The athletic icons of the ensuing century will to a large degree resemble those of today. Egregious jackasses whose laziness and sense of entitlement have caused them to lose their starting positions and who then succumb to unlimited sex, drugs and fried foods will remain ascendant, their posters plastered on the walls of boys’ bedrooms across America. But it’s pro wrestlers who will reign supreme, because they are the embodiment of sport as soap opera. With wrestling’s incomparable melding of the trailer park and Valhalla, its intricate and interlacing narratives, its music, pyrotechnic stagecraft and glorification of oratory, it is the Gesamtkunstwerk–the total artwork–of the sports and entertainment world.

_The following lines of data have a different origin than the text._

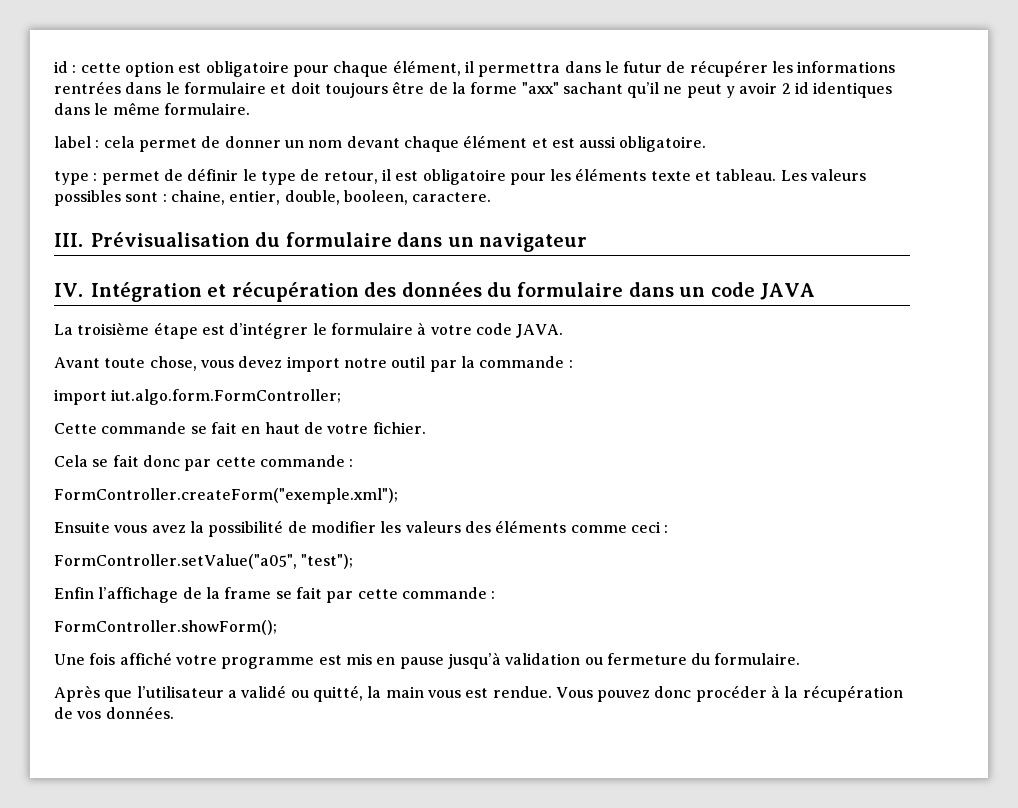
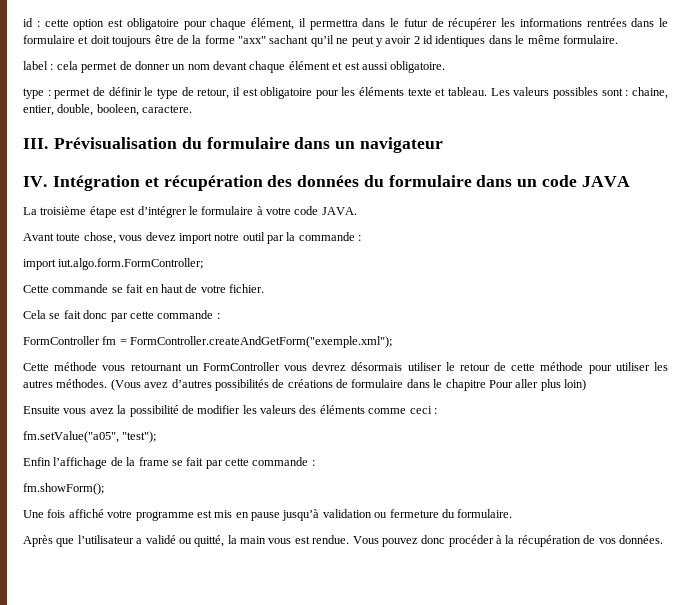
- FormController.createForm("exemple.xml");
+ FormController fm = FormController.createAndGetForm("exemple.xml");
+ Cette méthode vous retournant un FormController vous devrez désormais utiliser le retour de cette méthode pour utiliser les autres méthodes. (Vous avez d’autres possibilités de créations de formulaire dans le chapitre Pour aller plus loin)
- FormController.setValue("a05", "test");
+ fm.setValue("a05", "test");
- FormController.showForm();
+ fm.showForm();

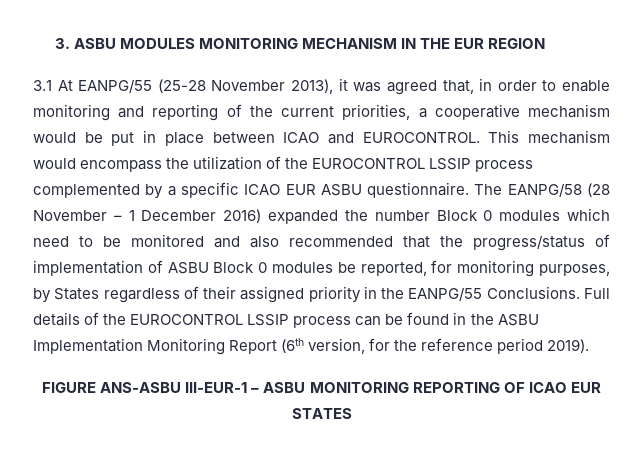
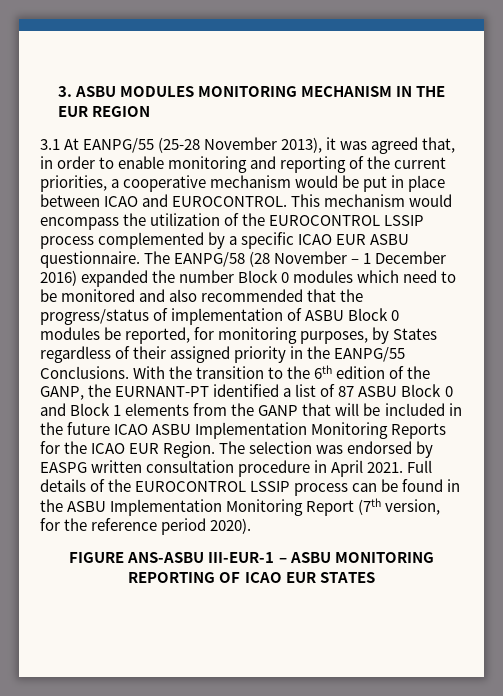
+ With the transition to the 6th edition of the GANP, the EURNANT-PT identified a list of 87 ASBU Block 0 and Block 1 elements from the GANP that will be included in the future ICAO ASBU Implementation Monitoring Reports for the ICAO EUR Region. The selection was endorsed by EASPG written consultation procedure in April 2021.
- Full details of the EUROCONTROL LSSIP process can be found in the ASBU Implementation Monitoring Report (6th version, for the reference period 2019).
+ Full details of the EUROCONTROL LSSIP process can be found in the ASBU Implementation Monitoring Report (7th version, for the reference period 2020).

Professional wrestling will be the single most powerful influence on all other sports well into the 22nd century.
As more and more televised sport is pumped into our homes, how will our children be affected? I need only extrapolate from my own experience. Several weeks ago, during her final soccer game of the season, my six-year-old daughter, while chatting with a friend and seemingly oblivious to the game, inadvertently allowed a ball to ricochet off her hip into her own goal. She responded with a vicious throat-slashing gesture directed at her teammates. She later spit at me, apparently mistaking me for an autograph-seeking fan. And that night at a local restaurant, she confessed to intentionally throwing the game, having placed a rather substantial wager on the opposing team.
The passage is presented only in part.